*Action item*: Beginning with the line containing "reference: AG-7594 -> AG-7894" and ending with the last line of the entries below, copy each line exactly and nothing else.

[Opening Excerpted data section]

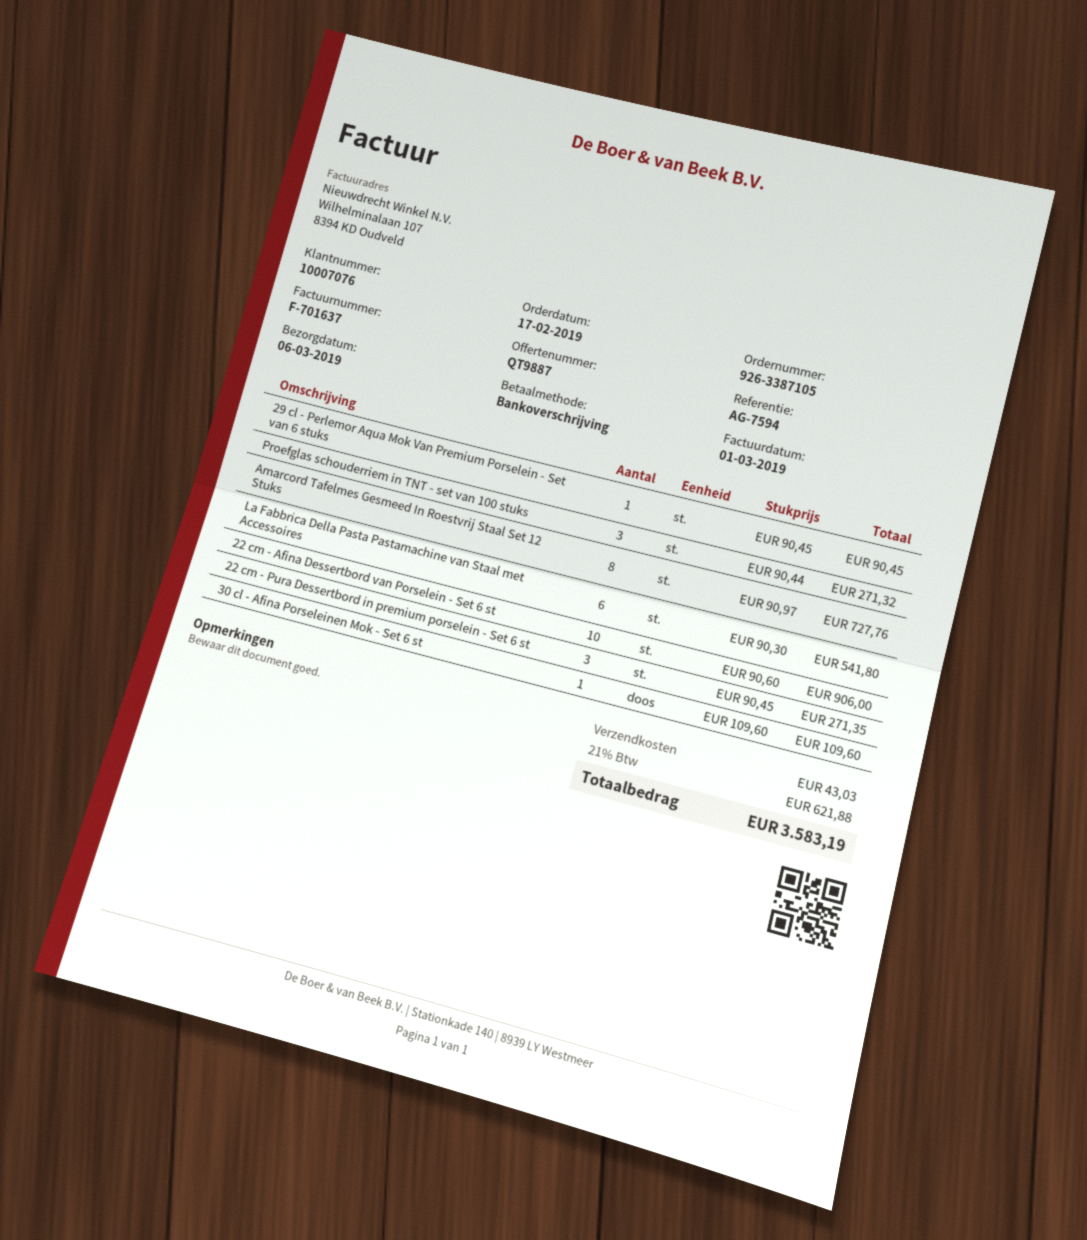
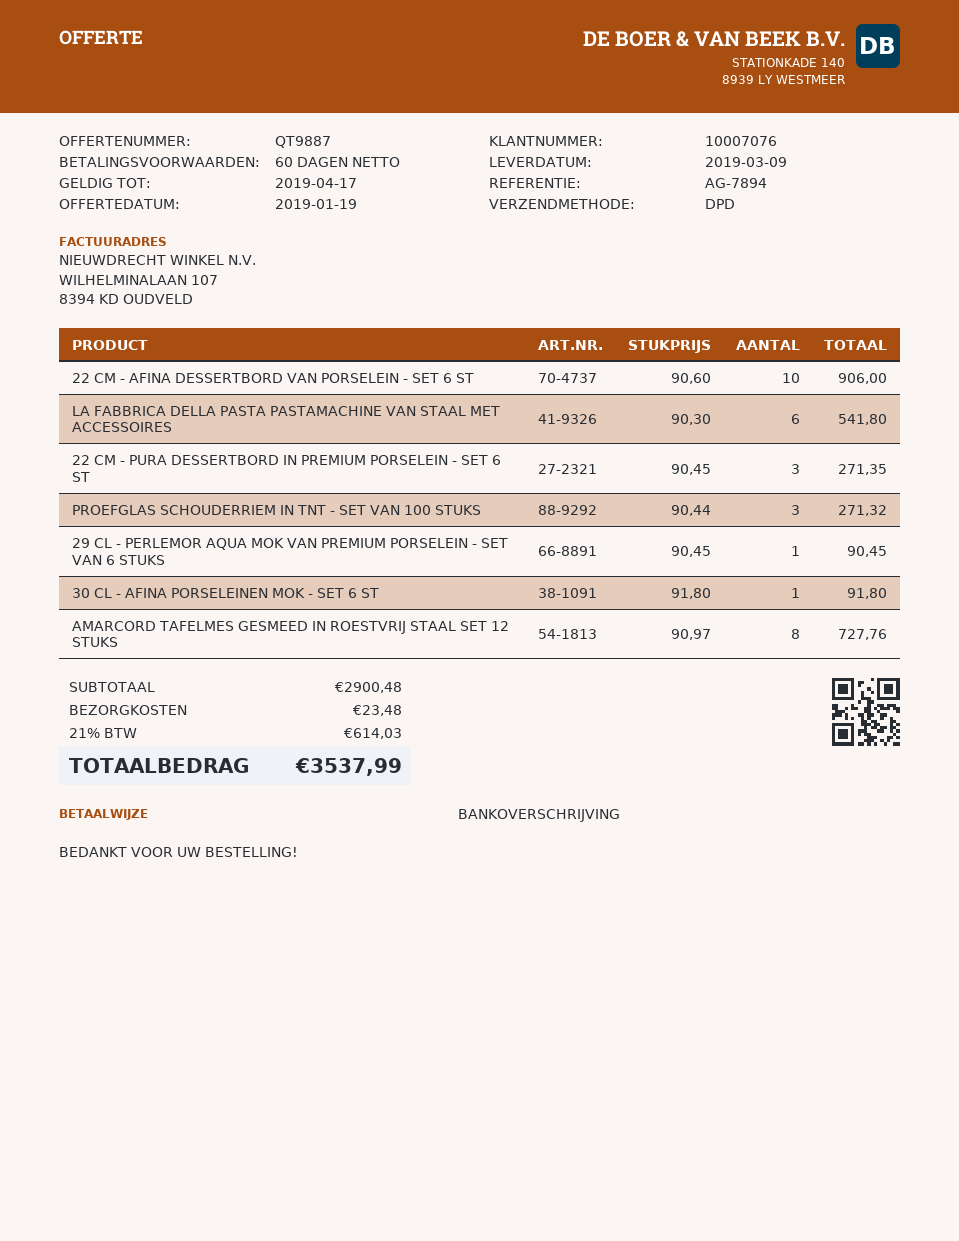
delivery date: 2019-03-06 -> 2019-03-09
reference: AG-7594 -> AG-7894
30 cl - Afina Porseleinen Mok - Set 6 st: 1 x 109.60 = 109.60 -> 1 x 91.80 = 91.80
shipping: 43.03 -> 23.48
tax: 21% = 621.88 -> 21% = 614.03
total: 3583.19 -> 3537.99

[Closing Excerpted data section]

*Reply to the task*:
reference: AG-7594 -> AG-7894
30 cl - Afina Porseleinen Mok - Set 6 st: 1 x 109.60 = 109.60 -> 1 x 91.80 = 91.80
shipping: 43.03 -> 23.48
tax: 21% = 621.88 -> 21% = 614.03
total: 3583.19 -> 3537.99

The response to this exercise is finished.